Do ponto de vista pragmático, a aliança de Lorenzo Pazolini com o PL faz total sentido. E vamos deixar claro do que estamos falando: no Espírito Santo, fazer uma “aliança com o PL” significa trocar alianças no cartório eleitoral com Magno Malta; esposar politicamente o senador, aceitando os termos do acordo pré-nupcial.
Tudo o que esse matrimônio aporta à campanha de Pazolini já foi extensamente detalhado aqui .
O PL traz seu tempo de rádio e TV, traz toda a militância bolsonarista, traz recursos de campanha (mais ainda com uma vice mulher), proporciona a Pazolini a colagem em Flávio Bolsonaro, candidato com chances reais de virar presidente da República (e em viés de recuperação atestado pelas mais recentes pesquisas).

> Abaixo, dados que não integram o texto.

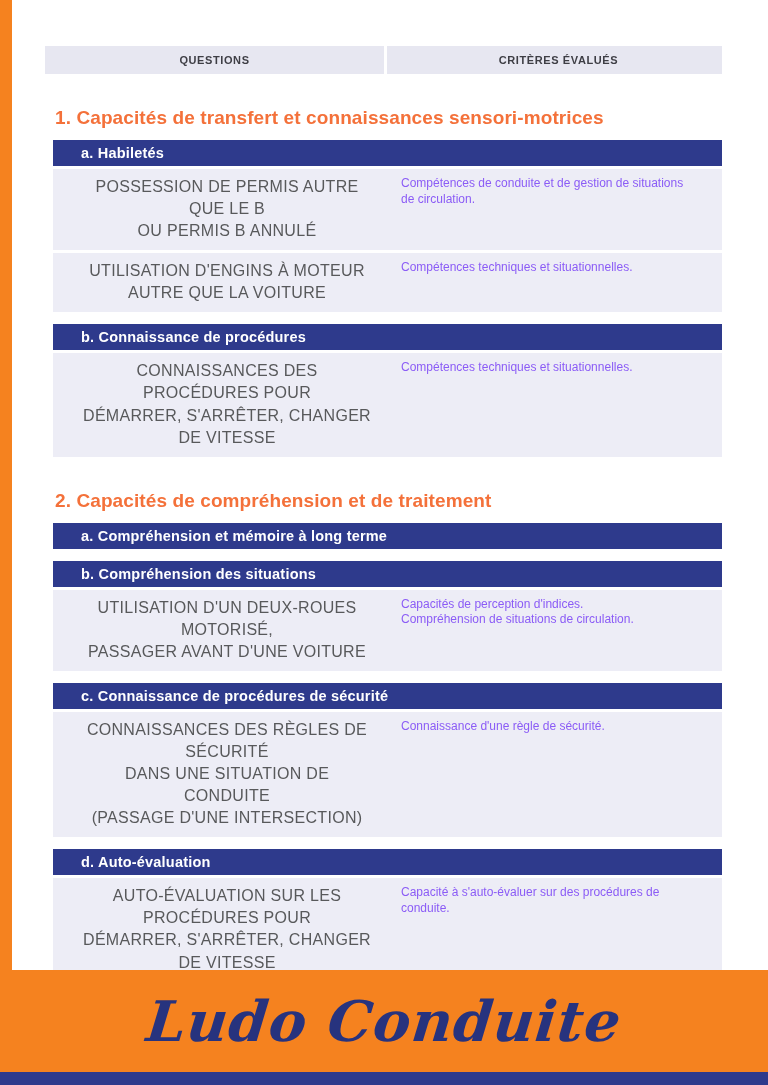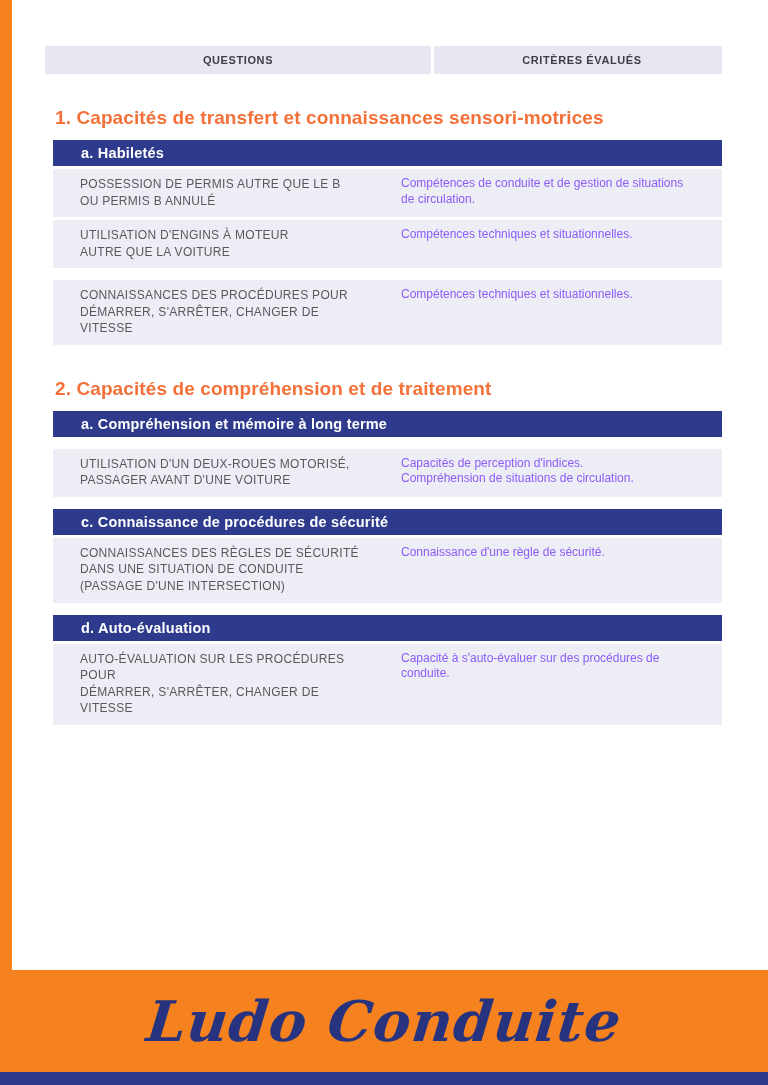--- a/index.html
+++ b/index.html
@@ -22,7 +22,7 @@
   .table-header{display:flex;gap:3px;}
   .th{background:var(--header_bg);height:28px;display:flex;align-items:center;justify-content:center;
       font-size:11px;font-weight:600;letter-spacing:0.6px;color:#3E3E45;}
-  .th-q{width:386px;text-align:right;}
+  .th-q{width:339px;text-align:right;}
   .th-c{flex:1;padding-left:8px;}
 
   .section-title{color:var(--title_orange);font-size:19px;font-weight:800;

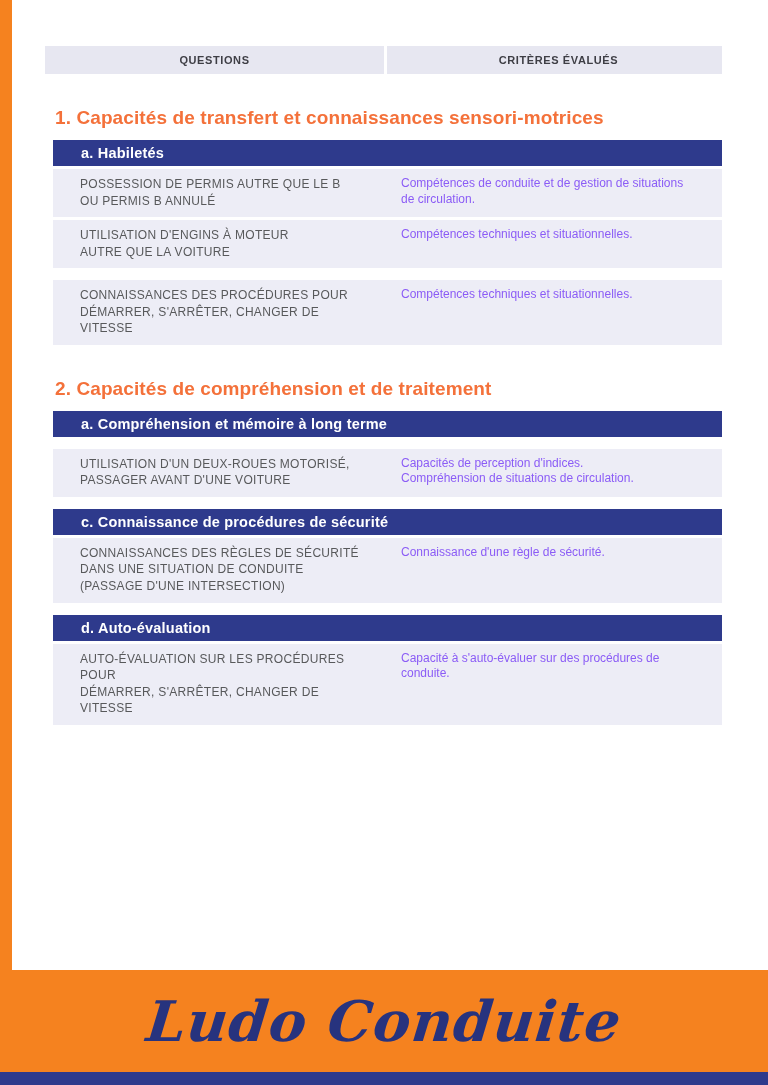--- a/index.html
+++ b/index.html
@@ -32,8 +32,8 @@
   .group-heading{background:var(--navy);color:#ffffff;font-weight:700;font-size:14.5px;
       height:26px;line-height:26px;padding-left:28px;letter-spacing:0.2px;}
   .row{display:flex;background:var(--row_bg);margin-top:3px;padding:7px 0 8px 0;}
-  .q{width:339px;padding:0 18px 0 27px;font-size:12px;color:var(--text_gray);
-      white-space:pre-line;line-height:1.38;letter-spacing:0.3px;}
+  .q{width:339px;padding:0 18px 0 27px;font-size:16px;color:var(--text_gray);
+      white-space:pre-line;line-height:1.38;letter-spacing:0.3px;text-align:center;}
   .c{flex:1;padding:0 14px 0 9px;font-size:12px;color:#8b5cf6;
       white-space:pre-line;line-height:1.3;}
 

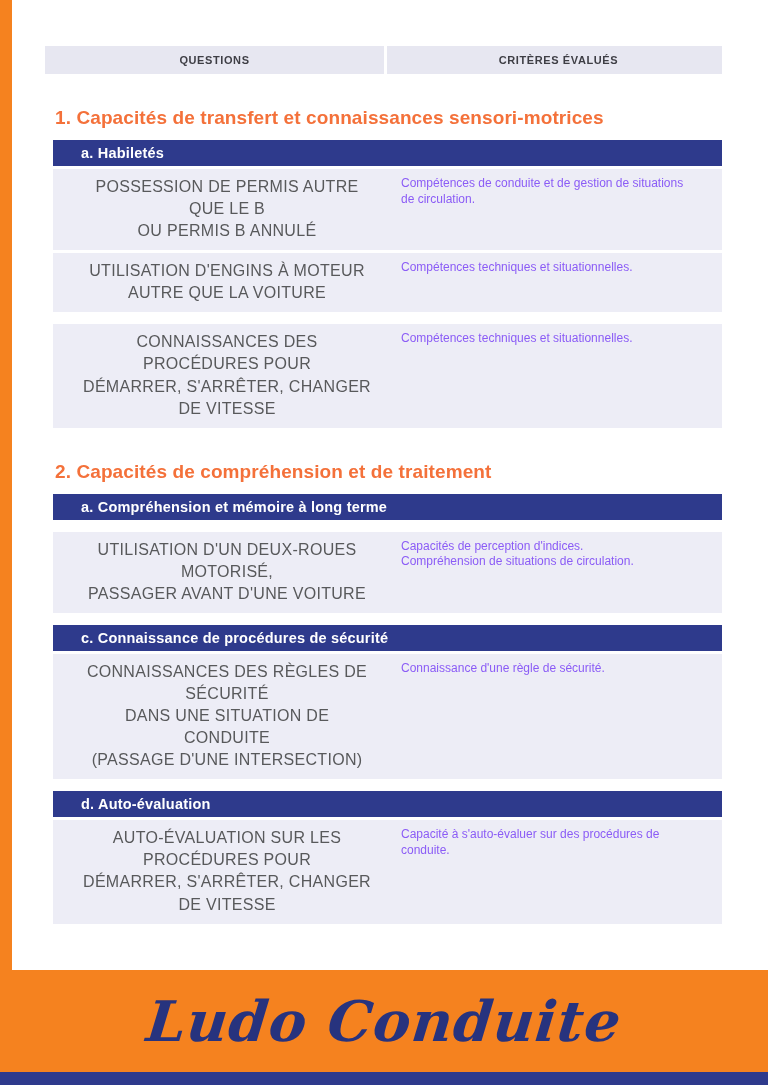--- a/index.html
+++ b/index.html
@@ -74,6 +74,7 @@
     </div>
 
     <div class="group">
+      <div class="group-heading">b. Connaissance de procédures</div>
       <div class="row">
         <div class="q">CONNAISSANCES DES PROCÉDURES POUR
 DÉMARRER, S'ARRÊTER, CHANGER DE VITESSE</div>

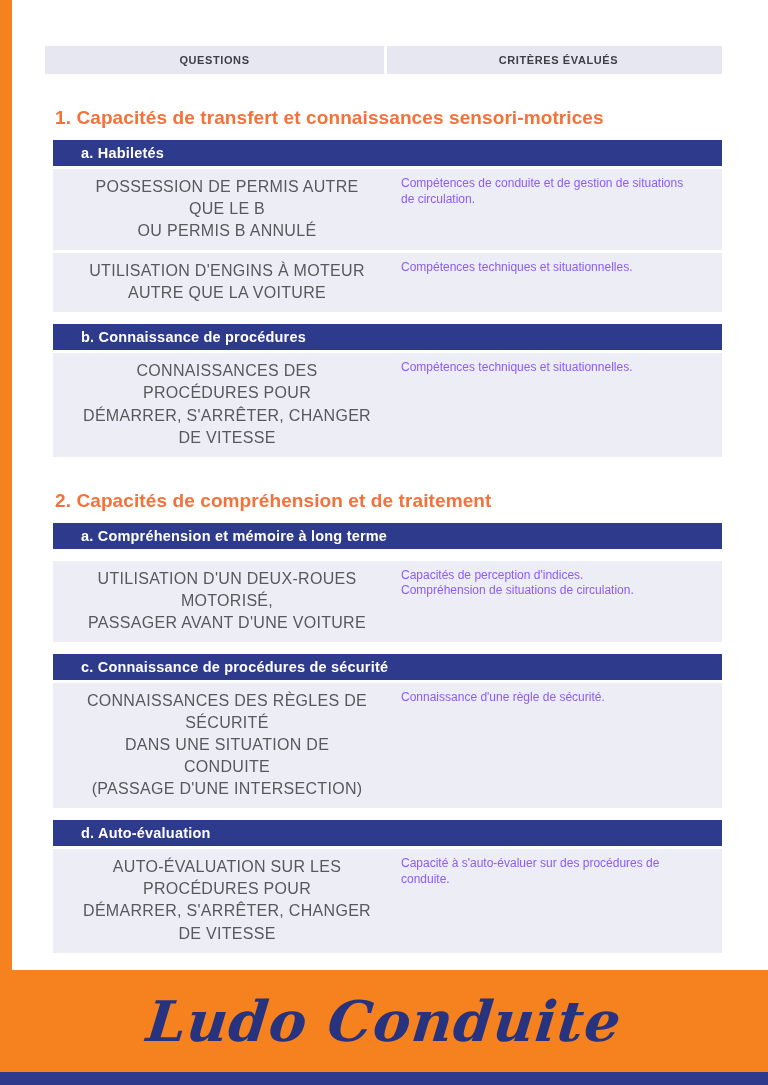--- a/index.html
+++ b/index.html
@@ -89,6 +89,7 @@
     </div>
 
     <div class="group">
+      <div class="group-heading">b. Compréhension des situations</div>
       <div class="row">
         <div class="q">UTILISATION D'UN DEUX-ROUES MOTORISÉ,
 PASSAGER AVANT D'UNE VOITURE</div>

Mas, por mais importante que seja o PL, cumpre perguntar se Pazolini, ao menos na “pré-campanha”, não teria exagerado na aproximação com Magno, se não teria se curvado demais ao senador e “magnetizando” em excesso o seu palanque...
Magno tem um eleitorado fiel, mas a rejeição a ele fora de sua bolha é considerável .
Ao aceitar a Bispa Eliane Leal (PL) como vice, Pazolini deu mais um passo largo em direção a um polo mais radical... o de Magno, como este sempre quis. Creio ser uma faca de dois gumes. Já estava lá ninguém menos que Maguinha Malta. A presença da filha do senador já não era o suficiente para dar, literalmente, a cara de Magno ao palanque?
Além disso, há toda a questão do discurso. Como candidato a deputado ou prefeito, Pazolini nunca se escorou na muleta da radicalização ideológica, tampouco adotou uma estratégia de disputa ideológica, muito menos partiu para um discurso de enfrentamento ideológico. Ao contrário, sempre procurou fugir da armadilha da polarização entre extremos.
Para citarmos algo elementar, o candidato do Republicanos jamais priorizou a agenda de costumes tão cara ao “bolsonarismo raiz” nem fez uso exacerbado da retórica de cunho religioso, misturando ideologia política com a fé das pessoas (“direita versus esquerda” concebida como uma “batalha espiritual”, respectivamente, do “bem contra o mal”).
Ora, pergunto aos leitores, e o que representa Magno senão exatamente tudo isso? E, onde se lê Magno, leia-se Maguinha, leia-se Bispa Eliane... Ao estilo de Michelle Bolsonaro e Damares Alves, Maguinha já falou em “luta espiritual”, com Pazolini bem ao lado, na convenção do PL e no evento com Flávio Bolsonaro realizado em Vitória no dia 18 de julho.
No mesmo evento, Magno falou literalmente em “extirpar a esquerda ad eternum ”. Isso mesmo: acabar com a esquerda para sempre.